» **Exercise requirements**
Reproduce the data in full, exactly.

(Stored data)

--------

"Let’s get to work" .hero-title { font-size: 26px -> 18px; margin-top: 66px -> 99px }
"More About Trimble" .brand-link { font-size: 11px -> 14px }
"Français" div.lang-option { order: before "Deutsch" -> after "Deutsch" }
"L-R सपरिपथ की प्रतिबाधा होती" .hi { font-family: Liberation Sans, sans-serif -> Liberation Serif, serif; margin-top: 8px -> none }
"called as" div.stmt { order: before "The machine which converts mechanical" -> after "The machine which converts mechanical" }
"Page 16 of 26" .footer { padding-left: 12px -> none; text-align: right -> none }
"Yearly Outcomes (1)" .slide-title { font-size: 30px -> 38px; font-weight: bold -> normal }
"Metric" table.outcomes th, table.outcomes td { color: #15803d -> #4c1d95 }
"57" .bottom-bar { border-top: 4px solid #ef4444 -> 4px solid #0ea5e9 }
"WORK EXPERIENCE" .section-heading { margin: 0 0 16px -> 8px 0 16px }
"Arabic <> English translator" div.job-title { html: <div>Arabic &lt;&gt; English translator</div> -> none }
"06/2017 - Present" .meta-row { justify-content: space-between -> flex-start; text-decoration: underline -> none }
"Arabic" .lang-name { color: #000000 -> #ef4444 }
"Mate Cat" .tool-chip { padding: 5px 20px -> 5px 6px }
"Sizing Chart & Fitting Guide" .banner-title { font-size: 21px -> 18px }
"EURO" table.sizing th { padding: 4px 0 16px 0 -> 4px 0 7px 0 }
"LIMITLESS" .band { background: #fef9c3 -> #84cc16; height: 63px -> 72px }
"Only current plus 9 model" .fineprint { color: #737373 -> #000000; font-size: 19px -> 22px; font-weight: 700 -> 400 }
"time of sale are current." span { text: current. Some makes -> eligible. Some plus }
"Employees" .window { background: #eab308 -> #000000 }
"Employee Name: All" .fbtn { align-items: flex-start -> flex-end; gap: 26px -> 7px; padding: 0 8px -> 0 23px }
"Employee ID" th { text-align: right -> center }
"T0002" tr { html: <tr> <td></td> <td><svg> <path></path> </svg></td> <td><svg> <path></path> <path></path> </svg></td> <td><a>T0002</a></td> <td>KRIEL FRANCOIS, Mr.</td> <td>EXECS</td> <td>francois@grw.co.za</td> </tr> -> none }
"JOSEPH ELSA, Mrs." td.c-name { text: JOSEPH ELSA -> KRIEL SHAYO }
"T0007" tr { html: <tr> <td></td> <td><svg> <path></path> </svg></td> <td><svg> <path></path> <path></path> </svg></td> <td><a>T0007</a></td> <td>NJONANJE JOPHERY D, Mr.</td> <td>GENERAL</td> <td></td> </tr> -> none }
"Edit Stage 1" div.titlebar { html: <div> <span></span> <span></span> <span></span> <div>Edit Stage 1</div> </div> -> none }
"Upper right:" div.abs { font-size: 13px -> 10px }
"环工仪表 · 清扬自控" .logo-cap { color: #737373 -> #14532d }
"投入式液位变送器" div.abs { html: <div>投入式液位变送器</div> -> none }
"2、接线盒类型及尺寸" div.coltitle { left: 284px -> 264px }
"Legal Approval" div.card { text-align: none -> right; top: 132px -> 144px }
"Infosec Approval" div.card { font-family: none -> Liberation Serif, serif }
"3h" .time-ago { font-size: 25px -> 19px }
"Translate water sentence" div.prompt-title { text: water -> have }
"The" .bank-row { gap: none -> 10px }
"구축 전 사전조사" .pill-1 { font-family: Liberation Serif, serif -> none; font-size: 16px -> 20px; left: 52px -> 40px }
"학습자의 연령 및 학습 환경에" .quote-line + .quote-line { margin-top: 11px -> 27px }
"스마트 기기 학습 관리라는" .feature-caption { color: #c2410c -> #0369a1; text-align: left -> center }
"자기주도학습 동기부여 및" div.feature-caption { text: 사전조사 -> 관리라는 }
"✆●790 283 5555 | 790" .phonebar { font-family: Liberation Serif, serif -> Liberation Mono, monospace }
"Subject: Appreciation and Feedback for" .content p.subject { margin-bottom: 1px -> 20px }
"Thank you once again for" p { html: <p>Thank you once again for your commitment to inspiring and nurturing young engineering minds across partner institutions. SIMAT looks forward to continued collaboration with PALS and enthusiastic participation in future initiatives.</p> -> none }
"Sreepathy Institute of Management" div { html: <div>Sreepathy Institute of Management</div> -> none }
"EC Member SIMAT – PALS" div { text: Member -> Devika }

--------

» **Response to this task**
"Let’s get to work" .hero-title { font-size: 26px -> 18px; margin-top: 66px -> 99px }
"More About Trimble" .brand-link { font-size: 11px -> 14px }
"Français" div.lang-option { order: before "Deutsch" -> after "Deutsch" }
"L-R सपरिपथ की प्रतिबाधा होती" .hi { font-family: Liberation Sans, sans-serif -> Liberation Serif, serif; margin-top: 8px -> none }
"called as" div.stmt { order: before "The machine which converts mechanical" -> after "The machine which converts mechanical" }
"Page 16 of 26" .footer { padding-left: 12px -> none; text-align: right -> none }
"Yearly Outcomes (1)" .slide-title { font-size: 30px -> 38px; font-weight: bold -> normal }
"Metric" table.outcomes th, table.outcomes td { color: #15803d -> #4c1d95 }
"57" .bottom-bar { border-top: 4px solid #ef4444 -> 4px solid #0ea5e9 }
"WORK EXPERIENCE" .section-heading { margin: 0 0 16px -> 8px 0 16px }
"Arabic <> English translator" div.job-title { html: <div>Arabic &lt;&gt; English translator</div> -> none }
"06/2017 - Present" .meta-row { justify-content: space-between -> flex-start; text-decoration: underline -> none }
"Arabic" .lang-name { color: #000000 -> #ef4444 }
"Mate Cat" .tool-chip { padding: 5px 20px -> 5px 6px }
"Sizing Chart & Fitting Guide" .banner-title { font-size: 21px -> 18px }
"EURO" table.sizing th { padding: 4px 0 16px 0 -> 4px 0 7px 0 }
"LIMITLESS" .band { background: #fef9c3 -> #84cc16; height: 63px -> 72px }
"Only current plus 9 model" .fineprint { color: #737373 -> #000000; font-size: 19px -> 22px; font-weight: 700 -> 400 }
"time of sale are current." span { text: current. Some makes -> eligible. Some plus }
"Employees" .window { background: #eab308 -> #000000 }
"Employee Name: All" .fbtn { align-items: flex-start -> flex-end; gap: 26px -> 7px; padding: 0 8px -> 0 23px }
"Employee ID" th { text-align: right -> center }
"T0002" tr { html: <tr> <td></td> <td><svg> <path></path> </svg></td> <td><svg> <path></path> <path></path> </svg></td> <td><a>T0002</a></td> <td>KRIEL FRANCOIS, Mr.</td> <td>EXECS</td> <td>francois@grw.co.za</td> </tr> -> none }
"JOSEPH ELSA, Mrs." td.c-name { text: JOSEPH ELSA -> KRIEL SHAYO }
"T0007" tr { html: <tr> <td></td> <td><svg> <path></path> </svg></td> <td><svg> <path></path> <path></path> </svg></td> <td><a>T0007</a></td> <td>NJONANJE JOPHERY D, Mr.</td> <td>GENERAL</td> <td></td> </tr> -> none }
"Edit Stage 1" div.titlebar { html: <div> <span></span> <span></span> <span></span> <div>Edit Stage 1</div> </div> -> none }
"Upper right:" div.abs { font-size: 13px -> 10px }
"环工仪表 · 清扬自控" .logo-cap { color: #737373 -> #14532d }
"投入式液位变送器" div.abs { html: <div>投入式液位变送器</div> -> none }
"2、接线盒类型及尺寸" div.coltitle { left: 284px -> 264px }
"Legal Approval" div.card { text-align: none -> right; top: 132px -> 144px }
"Infosec Approval" div.card { font-family: none -> Liberation Serif, serif }
"3h" .time-ago { font-size: 25px -> 19px }
"Translate water sentence" div.prompt-title { text: water -> have }
"The" .bank-row { gap: none -> 10px }
"구축 전 사전조사" .pill-1 { font-family: Liberation Serif, serif -> none; font-size: 16px -> 20px; left: 52px -> 40px }
"학습자의 연령 및 학습 환경에" .quote-line + .quote-line { margin-top: 11px -> 27px }
"스마트 기기 학습 관리라는" .feature-caption { color: #c2410c -> #0369a1; text-align: left -> center }
"자기주도학습 동기부여 및" div.feature-caption { text: 사전조사 -> 관리라는 }
"✆●790 283 5555 | 790" .phonebar { font-family: Liberation Serif, serif -> Liberation Mono, monospace }
"Subject: Appreciation and Feedback for" .content p.subject { margin-bottom: 1px -> 20px }
"Thank you once again for" p { html: <p>Thank you once again for your commitment to inspiring and nurturing young engineering minds across partner institutions. SIMAT looks forward to continued collaboration with PALS and enthusiastic participation in future initiatives.</p> -> none }
"Sreepathy Institute of Management" div { html: <div>Sreepathy Institute of Management</div> -> none }
"EC Member SIMAT – PALS" div { text: Member -> Devika }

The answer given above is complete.